*EXERCISE GOAL*
Ignoring every picture, transcribe the data in full as it stands.

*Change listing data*
--- START ---

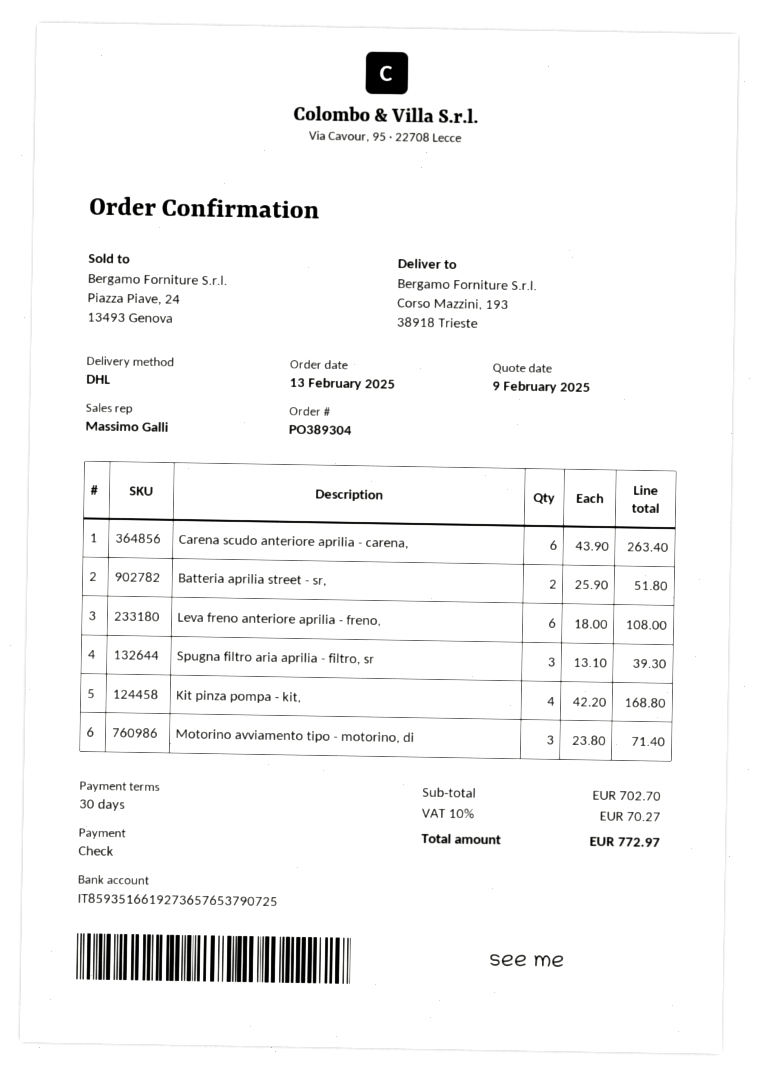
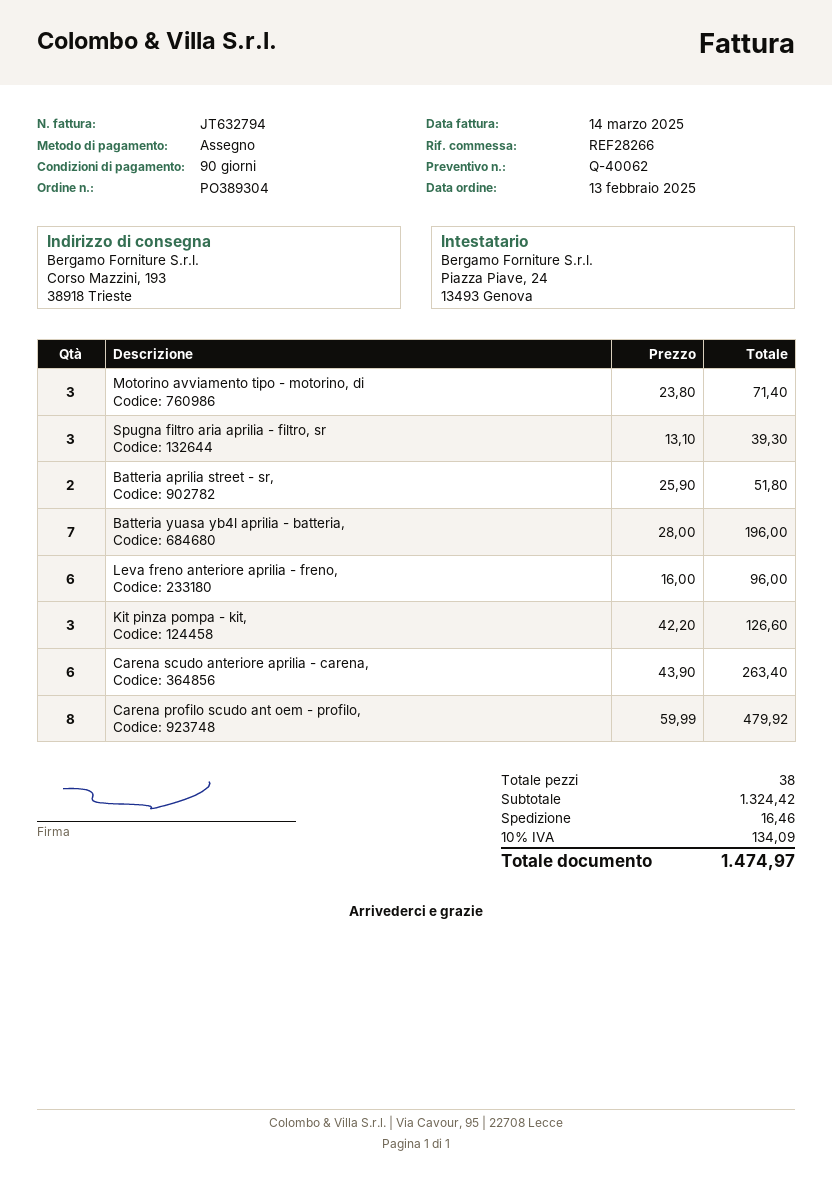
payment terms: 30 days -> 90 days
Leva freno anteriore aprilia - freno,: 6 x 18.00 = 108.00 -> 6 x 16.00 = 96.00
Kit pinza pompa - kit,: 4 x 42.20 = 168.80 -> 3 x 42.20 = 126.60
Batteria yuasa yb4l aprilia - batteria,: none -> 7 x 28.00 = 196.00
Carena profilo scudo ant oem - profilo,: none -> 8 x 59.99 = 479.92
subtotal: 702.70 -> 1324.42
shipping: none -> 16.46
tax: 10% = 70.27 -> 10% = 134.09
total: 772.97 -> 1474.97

--- END ---

*YOUR RESPONSE*
payment terms: 30 days -> 90 days
Leva freno anteriore aprilia - freno,: 6 x 18.00 = 108.00 -> 6 x 16.00 = 96.00
Kit pinza pompa - kit,: 4 x 42.20 = 168.80 -> 3 x 42.20 = 126.60
Batteria yuasa yb4l aprilia - batteria,: none -> 7 x 28.00 = 196.00
Carena profilo scudo ant oem - profilo,: none -> 8 x 59.99 = 479.92
subtotal: 702.70 -> 1324.42
shipping: none -> 16.46
tax: 10% = 70.27 -> 10% = 134.09
total: 772.97 -> 1474.97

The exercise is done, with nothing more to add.